**TASK TO CARRY OUT**
The entries below are to be restated exactly, and their images are to be omitted.

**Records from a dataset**

____________________

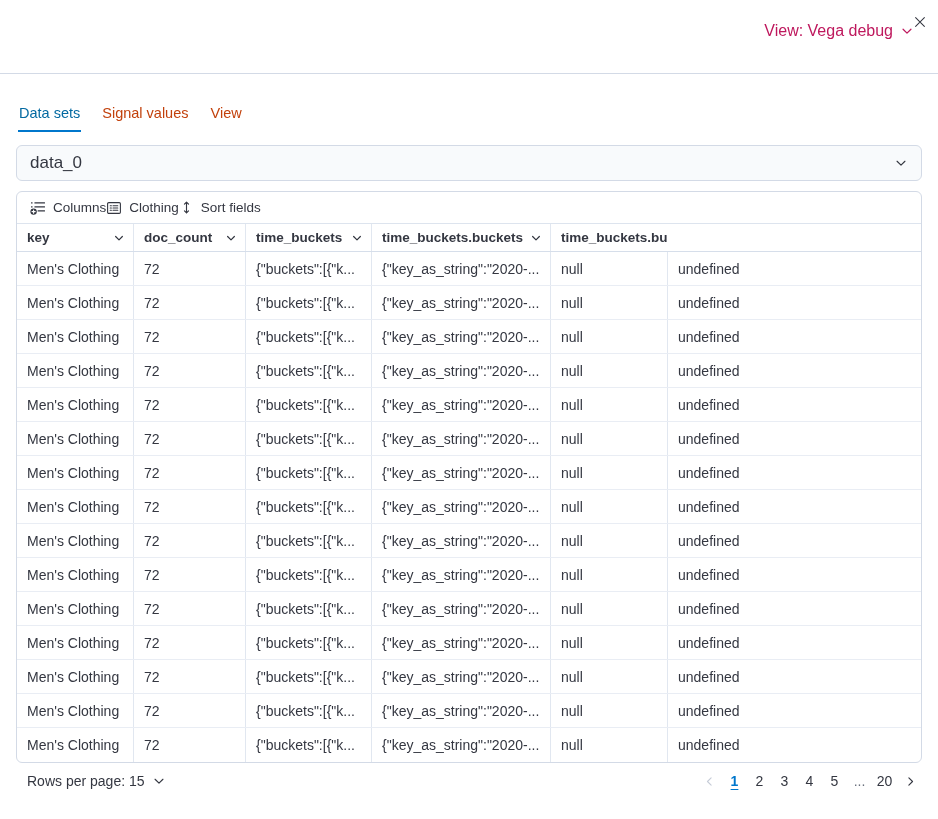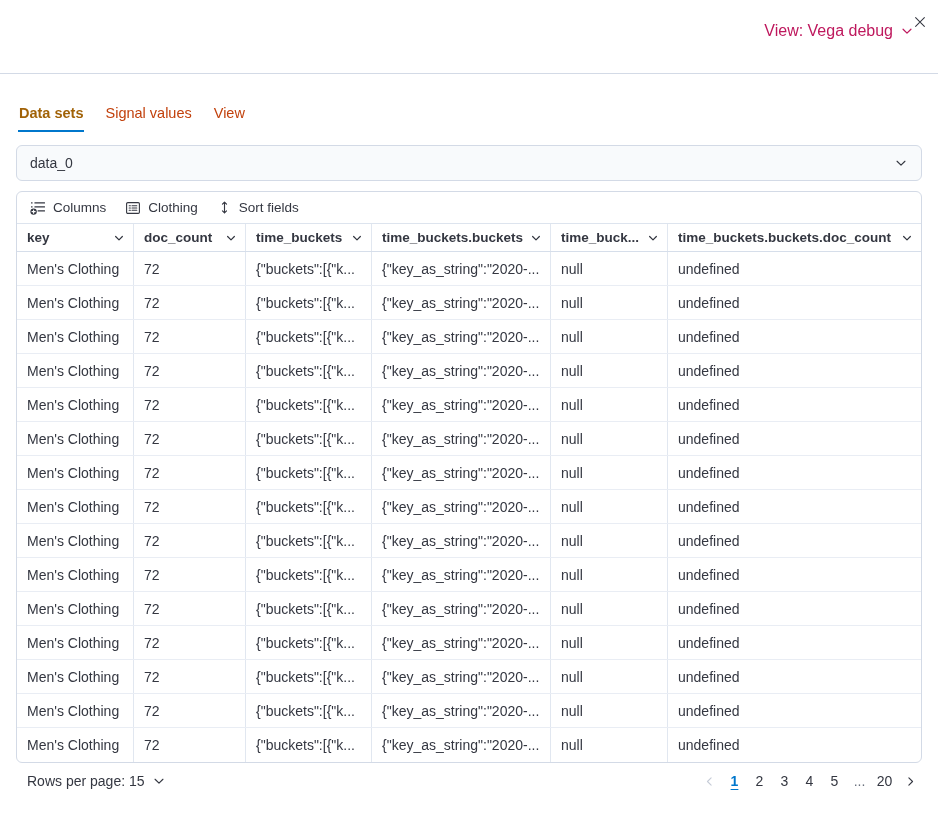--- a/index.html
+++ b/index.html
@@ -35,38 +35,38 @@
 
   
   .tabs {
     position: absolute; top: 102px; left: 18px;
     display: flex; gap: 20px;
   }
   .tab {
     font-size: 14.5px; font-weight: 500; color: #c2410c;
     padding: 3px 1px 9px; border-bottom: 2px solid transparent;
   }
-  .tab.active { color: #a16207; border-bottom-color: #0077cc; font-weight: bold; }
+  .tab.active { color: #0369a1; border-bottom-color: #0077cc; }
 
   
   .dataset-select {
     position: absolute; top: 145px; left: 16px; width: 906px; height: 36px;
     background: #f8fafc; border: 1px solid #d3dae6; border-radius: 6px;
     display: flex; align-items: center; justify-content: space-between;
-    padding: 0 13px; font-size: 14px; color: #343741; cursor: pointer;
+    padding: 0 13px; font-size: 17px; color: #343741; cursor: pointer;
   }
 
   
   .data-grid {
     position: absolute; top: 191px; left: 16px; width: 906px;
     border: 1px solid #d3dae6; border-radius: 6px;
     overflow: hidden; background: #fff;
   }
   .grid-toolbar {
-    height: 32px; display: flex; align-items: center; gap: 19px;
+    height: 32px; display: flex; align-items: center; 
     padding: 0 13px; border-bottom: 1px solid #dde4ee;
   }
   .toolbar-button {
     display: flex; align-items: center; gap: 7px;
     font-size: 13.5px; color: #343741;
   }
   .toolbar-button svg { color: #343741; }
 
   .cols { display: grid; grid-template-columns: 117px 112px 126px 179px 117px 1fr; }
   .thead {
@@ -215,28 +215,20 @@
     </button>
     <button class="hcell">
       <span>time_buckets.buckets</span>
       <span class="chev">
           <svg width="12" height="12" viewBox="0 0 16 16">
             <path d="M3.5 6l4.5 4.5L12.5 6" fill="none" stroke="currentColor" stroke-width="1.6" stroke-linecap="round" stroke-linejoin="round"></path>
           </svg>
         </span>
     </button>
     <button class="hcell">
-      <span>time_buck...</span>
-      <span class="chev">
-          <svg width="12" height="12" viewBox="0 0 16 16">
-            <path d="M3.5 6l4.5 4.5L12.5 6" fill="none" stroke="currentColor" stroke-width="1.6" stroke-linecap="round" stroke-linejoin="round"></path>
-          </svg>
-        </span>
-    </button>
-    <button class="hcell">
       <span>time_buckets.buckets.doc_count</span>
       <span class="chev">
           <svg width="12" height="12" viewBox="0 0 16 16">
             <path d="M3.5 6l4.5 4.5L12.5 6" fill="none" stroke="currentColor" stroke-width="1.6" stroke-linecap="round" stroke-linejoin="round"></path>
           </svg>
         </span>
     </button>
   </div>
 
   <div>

____________________

**EXERCISE ANSWER**
--- a/index.html
+++ b/index.html
@@ -35,38 +35,38 @@
 
   
   .tabs {
     position: absolute; top: 102px; left: 18px;
     display: flex; gap: 20px;
   }
   .tab {
     font-size: 14.5px; font-weight: 500; color: #c2410c;
     padding: 3px 1px 9px; border-bottom: 2px solid transparent;
   }
-  .tab.active { color: #a16207; border-bottom-color: #0077cc; font-weight: bold; }
+  .tab.active { color: #0369a1; border-bottom-color: #0077cc; }
 
   
   .dataset-select {
     position: absolute; top: 145px; left: 16px; width: 906px; height: 36px;
     background: #f8fafc; border: 1px solid #d3dae6; border-radius: 6px;
     display: flex; align-items: center; justify-content: space-between;
-    padding: 0 13px; font-size: 14px; color: #343741; cursor: pointer;
+    padding: 0 13px; font-size: 17px; color: #343741; cursor: pointer;
   }
 
   
   .data-grid {
     position: absolute; top: 191px; left: 16px; width: 906px;
     border: 1px solid #d3dae6; border-radius: 6px;
     overflow: hidden; background: #fff;
   }
   .grid-toolbar {
-    height: 32px; display: flex; align-items: center; gap: 19px;
+    height: 32px; display: flex; align-items: center; 
     padding: 0 13px; border-bottom: 1px solid #dde4ee;
   }
   .toolbar-button {
     display: flex; align-items: center; gap: 7px;
     font-size: 13.5px; color: #343741;
   }
   .toolbar-button svg { color: #343741; }
 
   .cols { display: grid; grid-template-columns: 117px 112px 126px 179px 117px 1fr; }
   .thead {
@@ -215,28 +215,20 @@
     </button>
     <button class="hcell">
       <span>time_buckets.buckets</span>
       <span class="chev">
           <svg width="12" height="12" viewBox="0 0 16 16">
             <path d="M3.5 6l4.5 4.5L12.5 6" fill="none" stroke="currentColor" stroke-width="1.6" stroke-linecap="round" stroke-linejoin="round"></path>
           </svg>
         </span>
     </button>
     <button class="hcell">
-      <span>time_buck...</span>
-      <span class="chev">
-          <svg width="12" height="12" viewBox="0 0 16 16">
-            <path d="M3.5 6l4.5 4.5L12.5 6" fill="none" stroke="currentColor" stroke-width="1.6" stroke-linecap="round" stroke-linejoin="round"></path>
-          </svg>
-        </span>
-    </button>
-    <button class="hcell">
       <span>time_buckets.buckets.doc_count</span>
       <span class="chev">
           <svg width="12" height="12" viewBox="0 0 16 16">
             <path d="M3.5 6l4.5 4.5L12.5 6" fill="none" stroke="currentColor" stroke-width="1.6" stroke-linecap="round" stroke-linejoin="round"></path>
           </svg>
         </span>
     </button>
   </div>
 
   <div>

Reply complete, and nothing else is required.